Structural, electronic properties and Fermi surface of ThCr2Si2-type tetragonal KFe2S2, KFe2Se2, and KFe2Te2 phases as parent systems of new ternary iron-chalcogenide superconductors

TL;DR

This study uses first-principles calculations to compare structural and electronic properties of KFe2Ch2 phases, revealing potential for KFe2Te2 as a parent compound in new iron-chalcogenide superconductors.

Contribution

It provides a comparative analysis of KFe2Ch2 phases and suggests KFe2Te2 as a promising candidate for superconductivity research.

Findings

No critical electronic changes with anion substitution (S, Se, Te)

KFe2Te2 shows potential as a parent phase for new superconductors

Electronic structures are consistent across different Ch elements

Abstract

First principles FLAPW-GGA method was used for the comparative study of the structural and electronic properties of three related tetragonal ThCr2Si2-type phases KFe2Ch2, where Ch are S, Se, and Te.
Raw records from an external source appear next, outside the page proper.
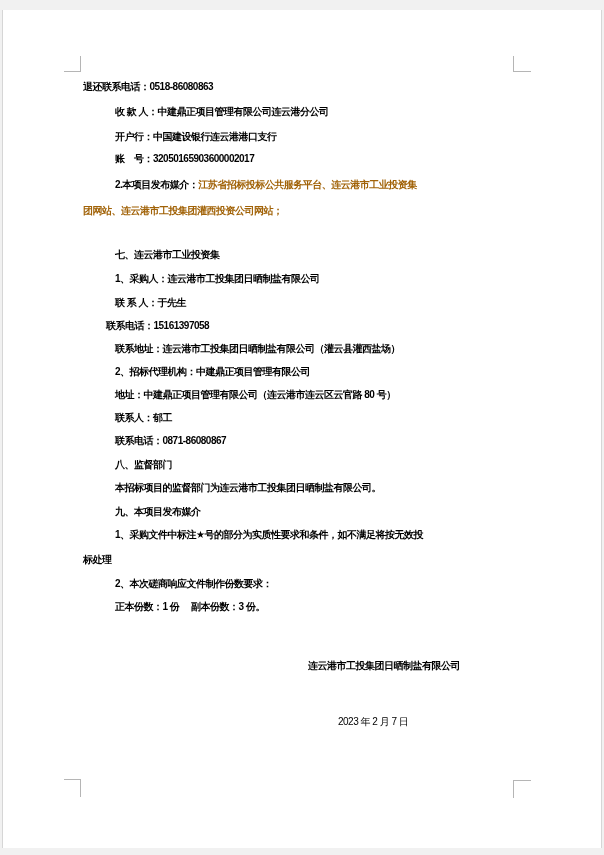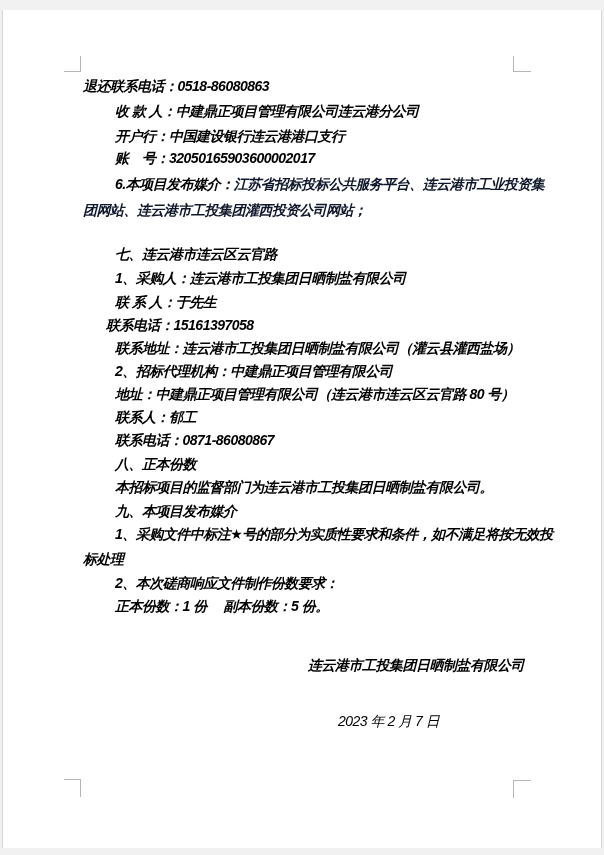--- a/index.html
+++ b/index.html
@@ -22,8 +22,8 @@
   .crop.br{left:513px;top:780px;width:18px;height:18px;border-left:1px solid #b5b5b5;border-top:1px solid #b5b5b5;}
   .line{
     position:absolute;
-    font-size:14px;line-height:17px;font-weight:bold;
-    letter-spacing:-0.5px;color:#000;white-space:pre;font-style:italic;
+    font-size:10px;line-height:17px;font-weight:bold;
+    letter-spacing:-0.5px;color:#000;white-space:pre;
   }
   .line.red, .line .red{color:#0f172a;}
   .line.normal{font-weight:normal;}

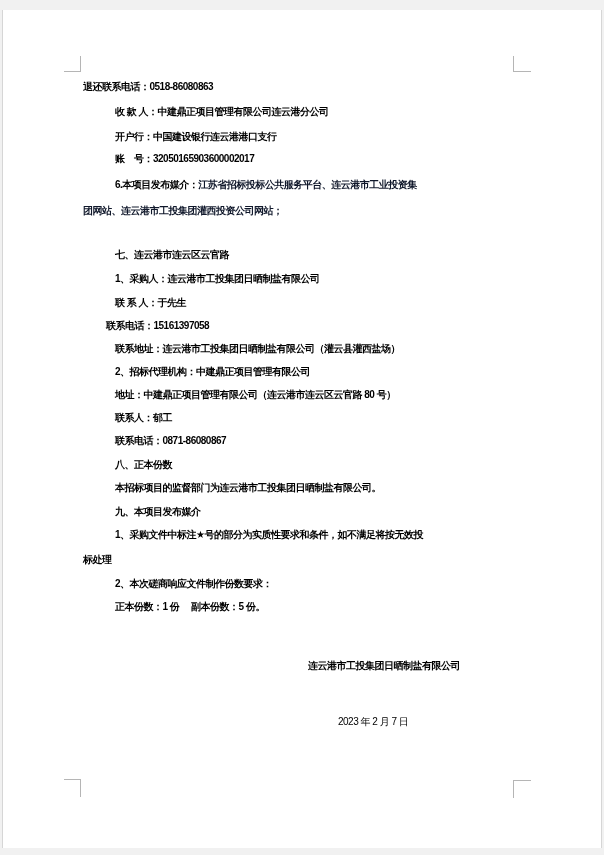--- a/index.html
+++ b/index.html
@@ -42,7 +42,7 @@
 <div class="line" style="left:115px;top:103px">收 款 人：中建鼎正项目管理有限公司连云港分公司</div>
 <div class="line" style="left:115px;top:128px">开户行：中国建设银行连云港港口支行</div>
 <div class="line" style="left:115px;top:150px">账　号：32050165903600002017</div>
-<div class="line" style="left:115px;top:176px"><span>6.本项目发布媒介：</span><span class="red">江苏省招标投标公共服务平台、连云港市工业投资集</span></div>
+<div class="line" style="left:115px;top:176px"><span>2.本项目发布媒介：</span><span class="red">江苏省招标投标公共服务平台、连云港市工业投资集</span></div>
 <div class="line red" style="left:83px;top:202px">团网站、连云港市工投集团灌西投资公司网站；</div>
 <div class="line" style="left:115px;top:246px">七、连云港市连云区云官路</div>
 <div class="line" style="left:115px;top:270px">1、采购人：连云港市工投集团日晒制盐有限公司</div>

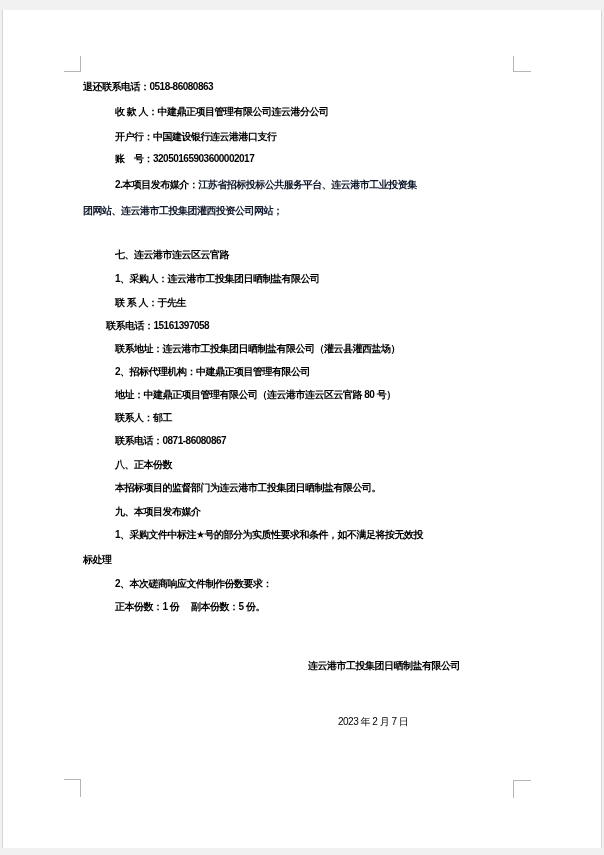--- a/index.html
+++ b/index.html
@@ -25,7 +25,7 @@
     font-size:10px;line-height:17px;font-weight:bold;
     letter-spacing:-0.5px;color:#000;white-space:pre;
   }
-  .line.red, .line .red{color:#0f172a;}
+  .line.red, .line .red{color:#a16207;}
   .line.normal{font-weight:normal;}
 </style>
 </head>

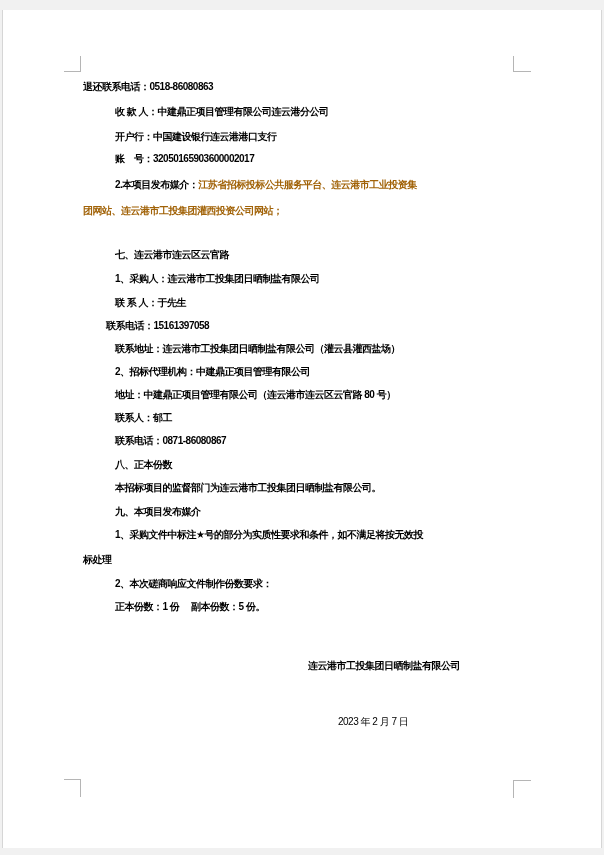--- a/index.html
+++ b/index.html
@@ -44,7 +44,7 @@
 <div class="line" style="left:115px;top:150px">账　号：32050165903600002017</div>
 <div class="line" style="left:115px;top:176px"><span>2.本项目发布媒介：</span><span class="red">江苏省招标投标公共服务平台、连云港市工业投资集</span></div>
 <div class="line red" style="left:83px;top:202px">团网站、连云港市工投集团灌西投资公司网站；</div>
-<div class="line" style="left:115px;top:246px">七、连云港市连云区云官路</div>
+<div class="line" style="left:115px;top:246px">七、连云港市工业投资集</div>
 <div class="line" style="left:115px;top:270px">1、采购人：连云港市工投集团日晒制盐有限公司</div>
 <div class="line" style="left:115px;top:294px">联 系 人：于先生</div>
 <div class="line" style="left:106px;top:317px">联系电话：15161397058</div>

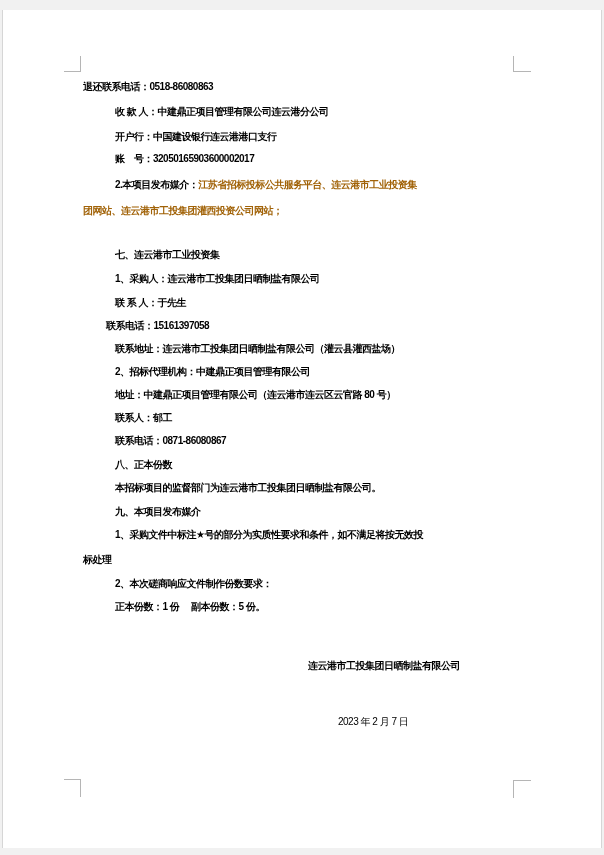--- a/index.html
+++ b/index.html
@@ -53,7 +53,7 @@
 <div class="line" style="left:115px;top:386px">地址：中建鼎正项目管理有限公司（连云港市连云区云官路 80 号）</div>
 <div class="line" style="left:115px;top:409px">联系人：郁工</div>
 <div class="line" style="left:115px;top:432px">联系电话：0871-86080867</div>
-<div class="line" style="left:115px;top:456px">八、正本份数</div>
+<div class="line" style="left:115px;top:456px">八、监督部门</div>
 <div class="line" style="left:115px;top:479px">本招标项目的监督部门为连云港市工投集团日晒制盐有限公司。</div>
 <div class="line" style="left:115px;top:503px">九、本项目发布媒介</div>
 <div class="line" style="left:115px;top:526px">1、采购文件中标注★号的部分为实质性要求和条件，如不满足将按无效投</div>

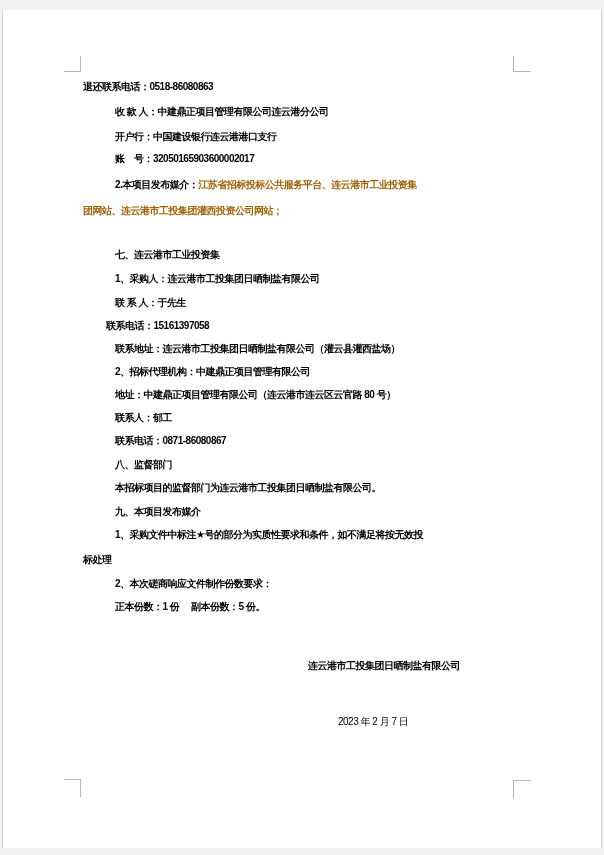--- a/index.html
+++ b/index.html
@@ -59,7 +59,7 @@
 <div class="line" style="left:115px;top:526px">1、采购文件中标注★号的部分为实质性要求和条件，如不满足将按无效投</div>
 <div class="line" style="left:83px;top:551px">标处理</div>
 <div class="line" style="left:115px;top:575px">2、本次磋商响应文件制作份数要求：</div>
-<div class="line" style="left:115px;top:598px">正本份数：1 份　 副本份数：5 份。</div>
+<div class="line" style="left:115px;top:598px">正本份数：1 份　 副本份数：3 份。</div>
 <div class="line" style="left:308px;top:657px">连云港市工投集团日晒制盐有限公司</div>
 <div class="line normal" style="left:338px;top:713px">2023 年 2 月 7 日</div>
The main trends in electronic bands, densities of states and Fermi surfaces for AFe2Ch2 are analyzed in relation to their structural parameters. We found that at the anion replacements (S<->Se<->Te) any critical changes in electronic structure of KFe2Ch2 phases are absent. On the other hand, our analysis of structural and electronic parameters for hypothetical KFe2Te2 allows to assume that this system may be proposed as perspective parent phase for search of new iron-chalcogenide superconducting materials.